--- Input for this task ---
▽

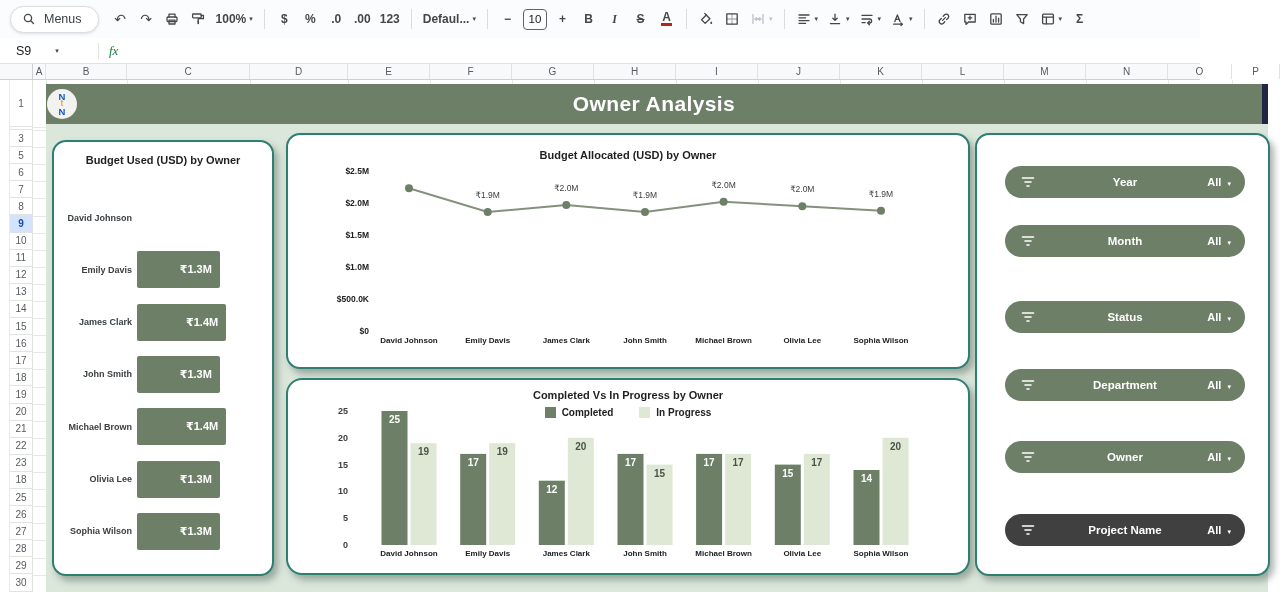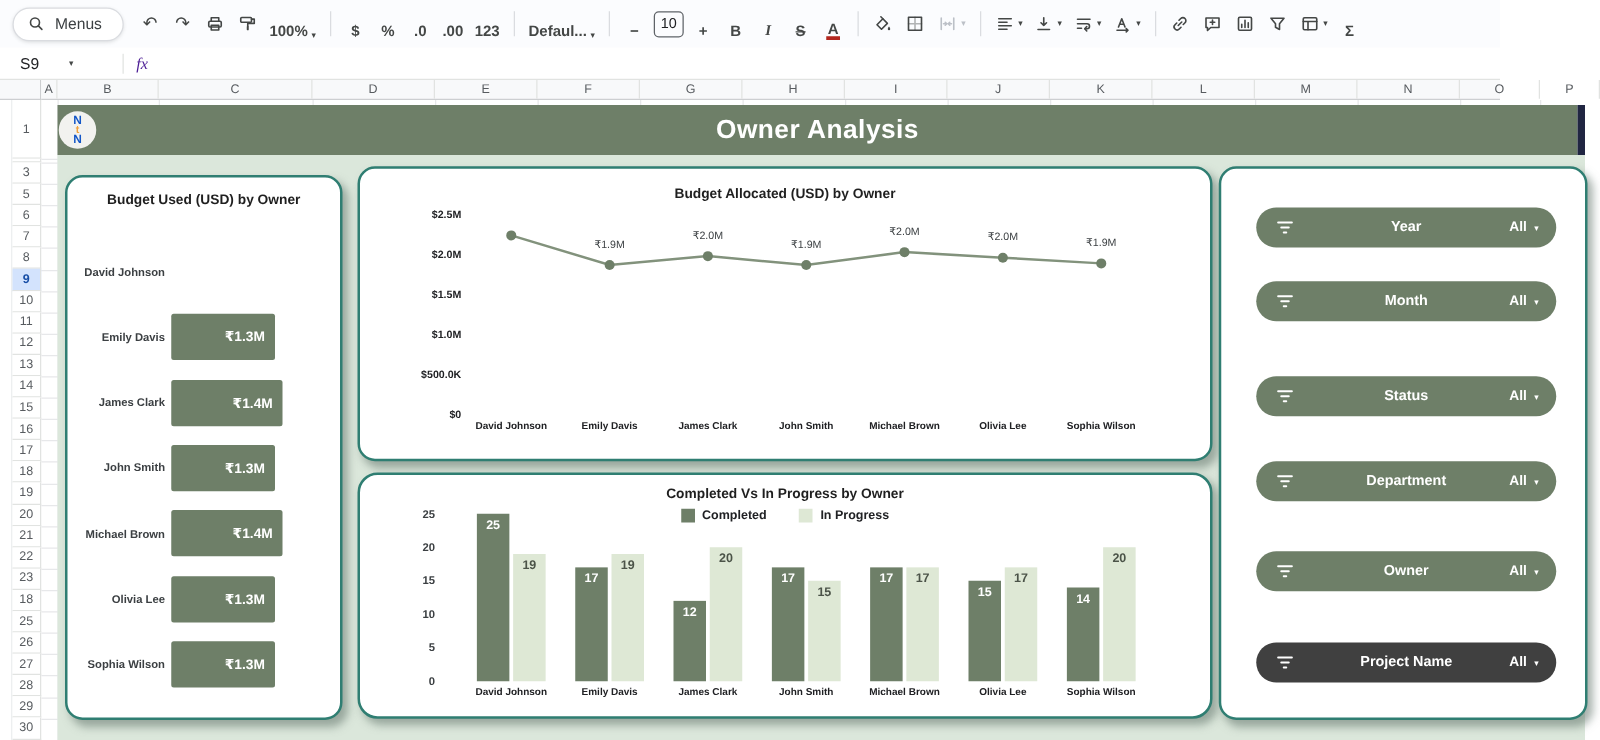--- a/index.html
+++ b/index.html
@@ -15,7 +15,7 @@
     box-shadow:0 1px 3px rgba(60,64,67,.15); font-size:12.5px; color:#3c4043; }
   .tbtn { min-width:25px; height:26px; display:flex; align-items:center; justify-content:center;
     border-radius:4px; color:#444746; font-size:12px; padding:0 4px; cursor:default; }
-  .tbtn.lbl { font-weight:600; font-size:12px;align-items:flex-end; }
+  .tbtn.lbl { font-weight:600; font-size:12px; }
   .tbtn .bold { font-weight:bold; }
   .tbtn .italic { font-style:italic; font-family:"Liberation Serif",serif; font-weight:600; }
   .tbtn .strike { text-decoration:line-through; font-weight:600; }

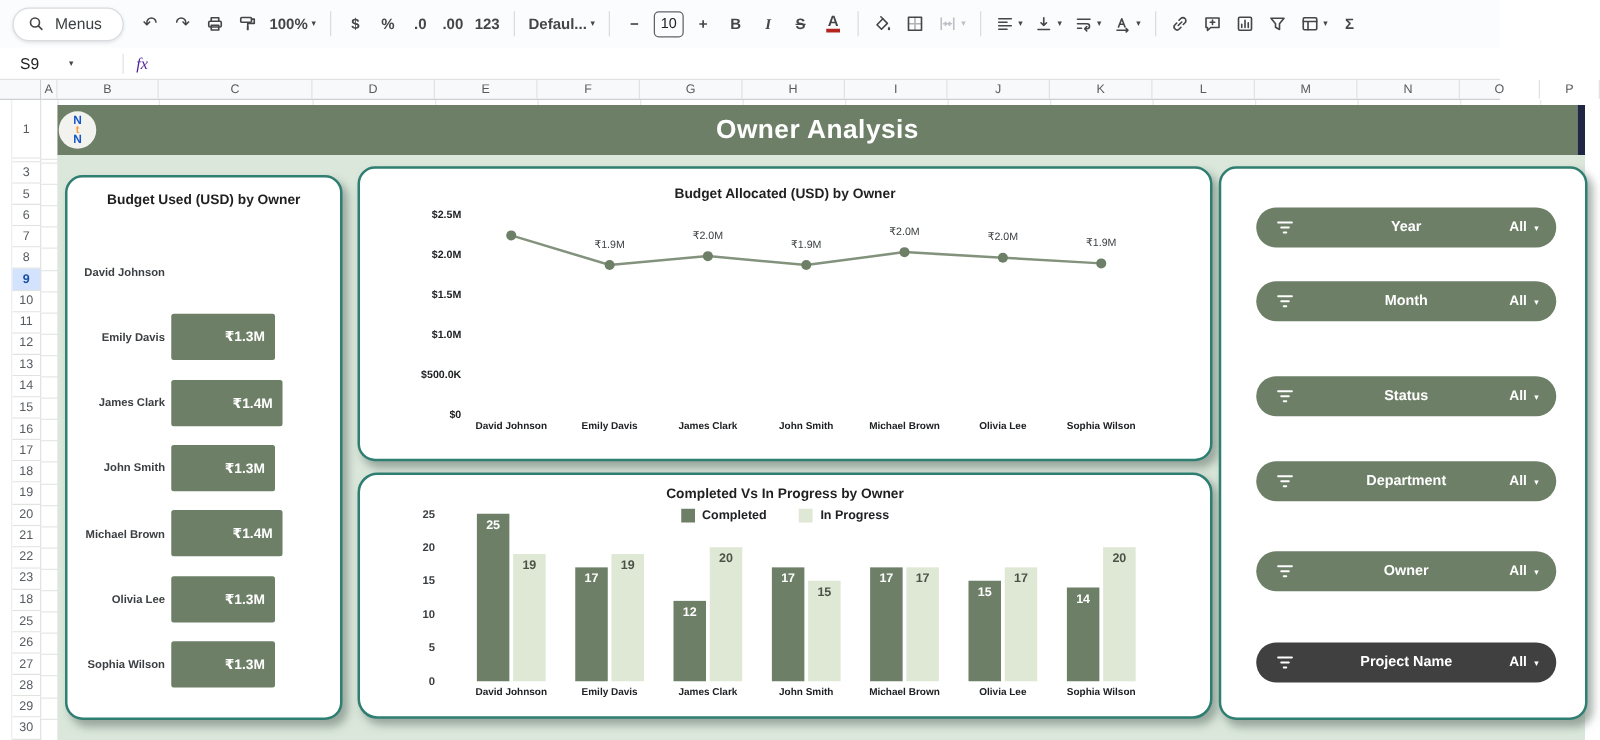--- a/index.html
+++ b/index.html
@@ -35,7 +35,7 @@
   .name-box { width:88px; padding-left:16px; display:flex; align-items:center; font-size:12.5px; color:#202124; }
   .name-box .caret { margin-left:24px; }
   .fbar-sep { width:1px; height:16px; background:#e1e3e1; margin:0 10px; }
-  .fx { font-style:italic; font-family:"Liberation Serif",serif; color:#4c1d95; font-size:13px; }
+  .fx { font-style:italic; font-family:"Liberation Serif",serif; color:#15803d; font-size:13px; }
 
   
   .corner { position:absolute; left:0; top:64px; width:33px; height:16px; background:#f8f9fa;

△

Where the material contains a line with "padding", return that line.

     border-radius:4px; color:#444746; font-size:12px; padding:0 4px; cursor:default; }
   .name-box { width:88px; padding-left:16px; display:flex; align-items:center; font-size:12.5px; color:#202124; }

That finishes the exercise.